**Exercise objective**
All that should be output is the block of lines below from the line with "color: #ec4899 ->" to the line with "html: none ->", both included, exactly as written.

**Excerpted data**
----

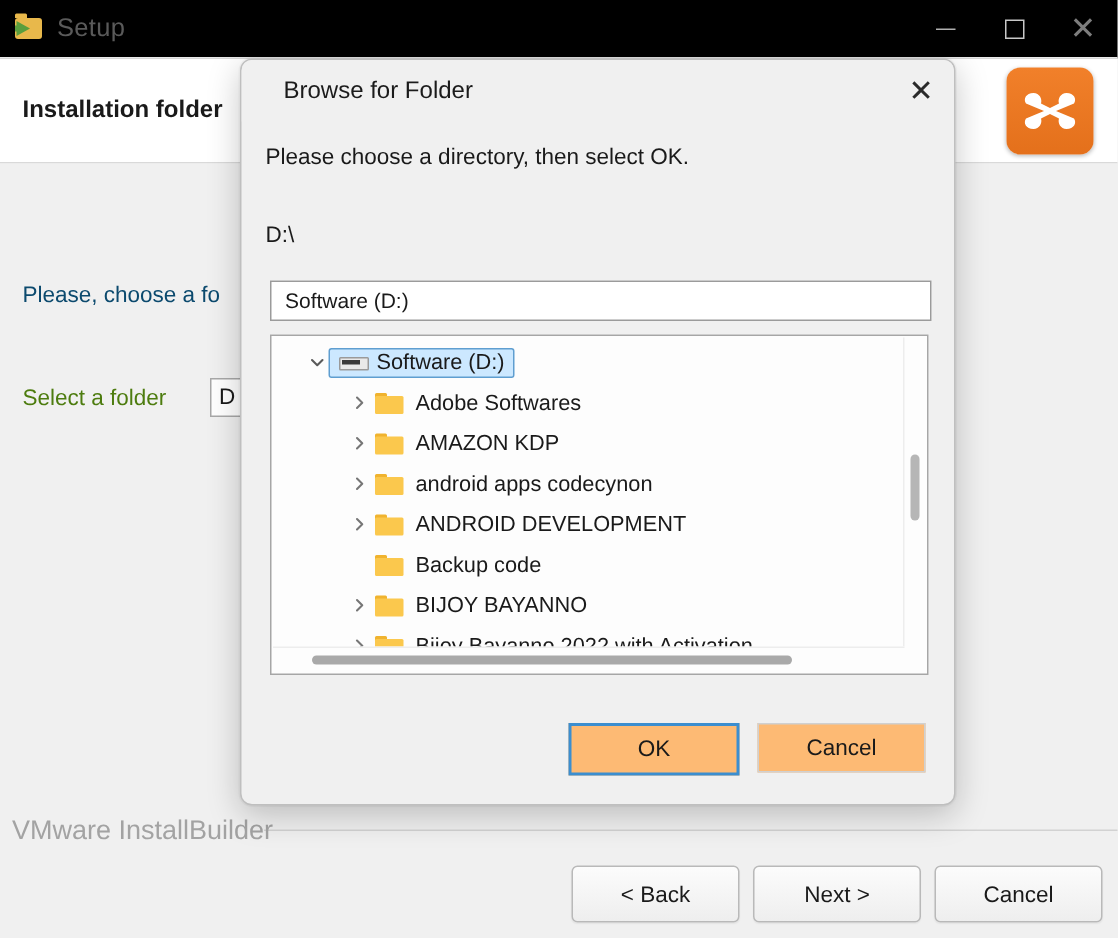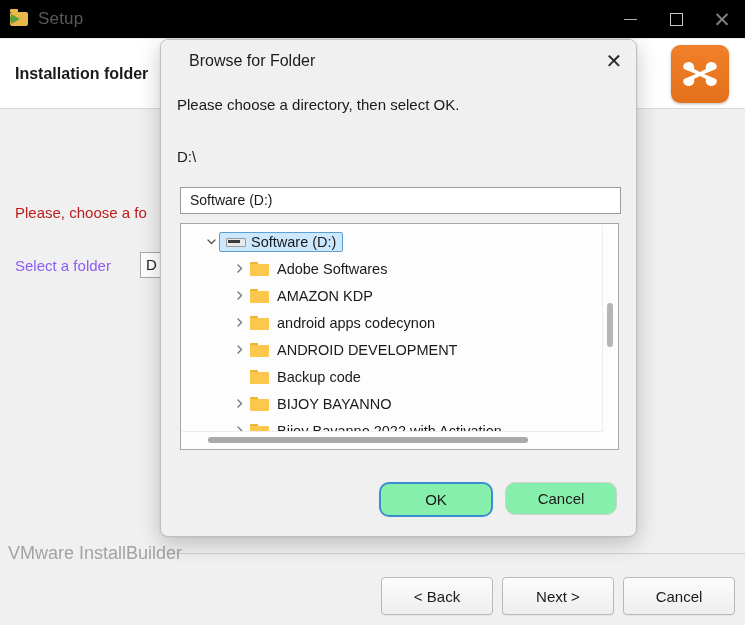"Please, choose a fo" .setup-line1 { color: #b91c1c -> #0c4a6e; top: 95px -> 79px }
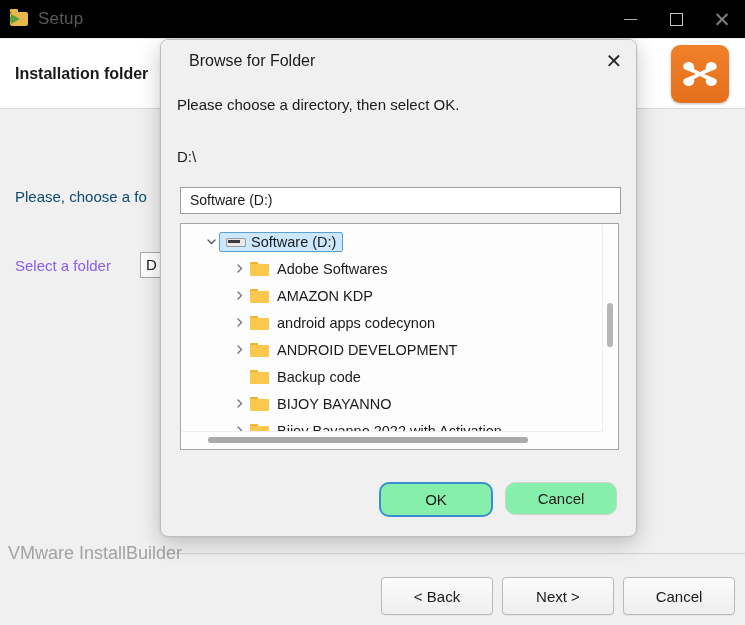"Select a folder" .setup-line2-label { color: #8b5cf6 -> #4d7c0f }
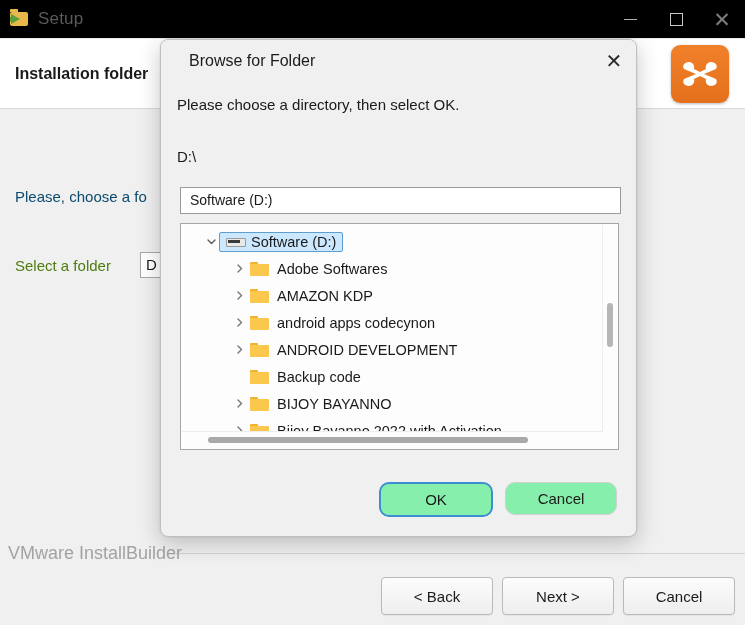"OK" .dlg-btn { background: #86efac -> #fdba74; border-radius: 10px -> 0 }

----

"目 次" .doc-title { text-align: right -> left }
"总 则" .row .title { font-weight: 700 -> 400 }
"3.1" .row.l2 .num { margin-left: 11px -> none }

----

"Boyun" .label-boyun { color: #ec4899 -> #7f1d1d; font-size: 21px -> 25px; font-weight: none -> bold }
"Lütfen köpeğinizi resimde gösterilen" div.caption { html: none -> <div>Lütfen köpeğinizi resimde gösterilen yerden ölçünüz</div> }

----

**Written answer**
"Boyun" .label-boyun { color: #ec4899 -> #7f1d1d; font-size: 21px -> 25px; font-weight: none -> bold }
"Lütfen köpeğinizi resimde gösterilen" div.caption { html: none -> <div>Lütfen köpeğinizi resimde gösterilen yerden ölçünüz</div> }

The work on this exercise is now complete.